The Danish installation artist Jeppe Hein (born 1974 in Copenhagen, Denmark) is regarded as a pioneer of a playful new approach to contemporary sculpture. His sculptural work is grounded in the austere formal language of Minimalism, but with a dynamic generated by movement, kinetic imagination, and interactive surprises. For example, a bench suddenly begins to move when sat on (activated by body weight), mirrors generate new spatial dimensions, or viewers become enclosed in walls of water spouting out of rows of nozzles. Hein’s installations like “Spiral Labyrinth I” (2006) or “Rotating Pyramid” (2007) clearly demonstrate his architectural and interactive configurations, as does his “Hexagonal Water Pavilion” from 2012, which is a walk-in fountain whose changing walls of water are lit every night.
One of his benches, the “Loop Bench” (2006), looks as if a regular park bench where people can sit was stretched into a huge overlapping and curving loop and is an example of how many of his installations are meant to be used by people to interact and overcome social barriers.

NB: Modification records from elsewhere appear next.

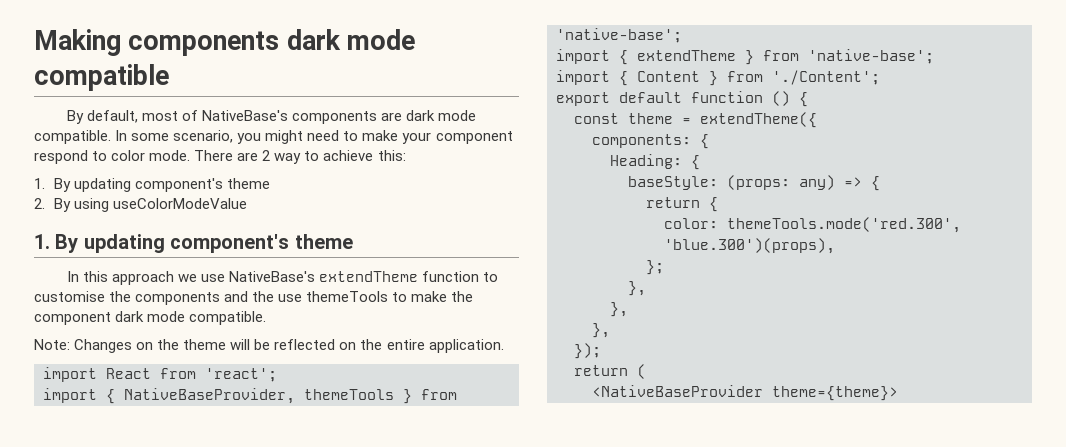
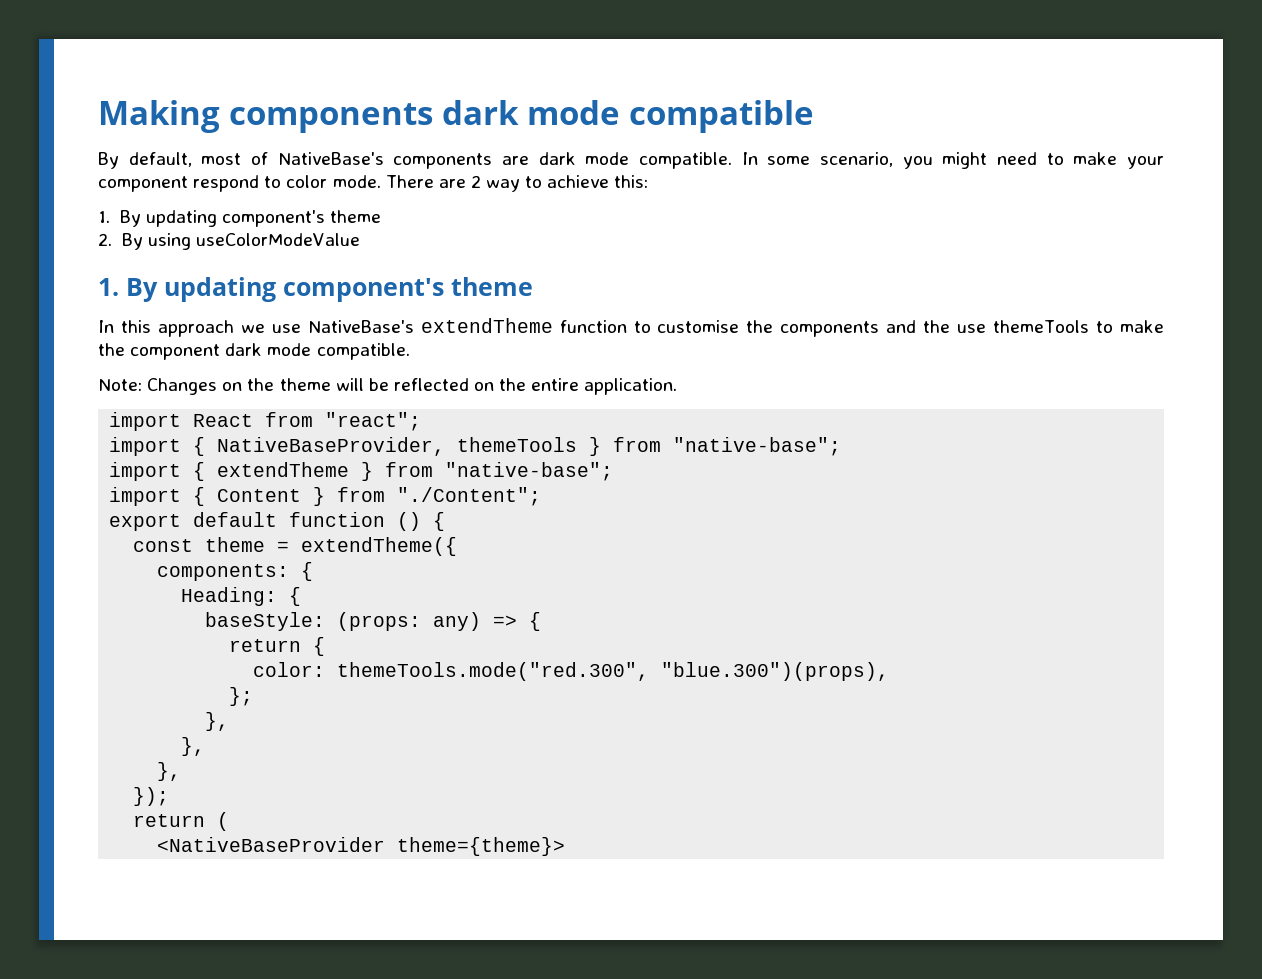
- import React from 'react';
+ import React from "react";
- import { NativeBaseProvider, themeTools } from 'native-base';
+ import { NativeBaseProvider, themeTools } from "native-base";
- import { extendTheme } from 'native-base';
+ import { extendTheme } from "native-base";
- import { Content } from './Content';
+ import { Content } from "./Content";
- color: themeTools.mode('red.300', 'blue.300')(props),
+ color: themeTools.mode("red.300", "blue.300")(props),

In another work featuring a smoking bench in front of a wall mirror, he creates an entertaining game of (self-)perception. When visitors sit down on the bench, facing their reflection in the mirror, smoke streams out from under them until they are hidden from view. Visitors can thus reflect on and contemplate themselves in a situation that plays with self-perception and the perception of others. When entering Hein’s installations, everything seems to move autonomously: An unsuspecting step in the right place causes a ball to roll, while another movement causes lamps to light up. Because, as beholders, we have the tendency to establish a relationship with something that moves, it is easy to believe that the kinetic objects are watching us. These interactive, synesthetic works are the products of a playful and experimental working method that primarily appeals to the child within us and has the potential to contribute to an open, communicative world view.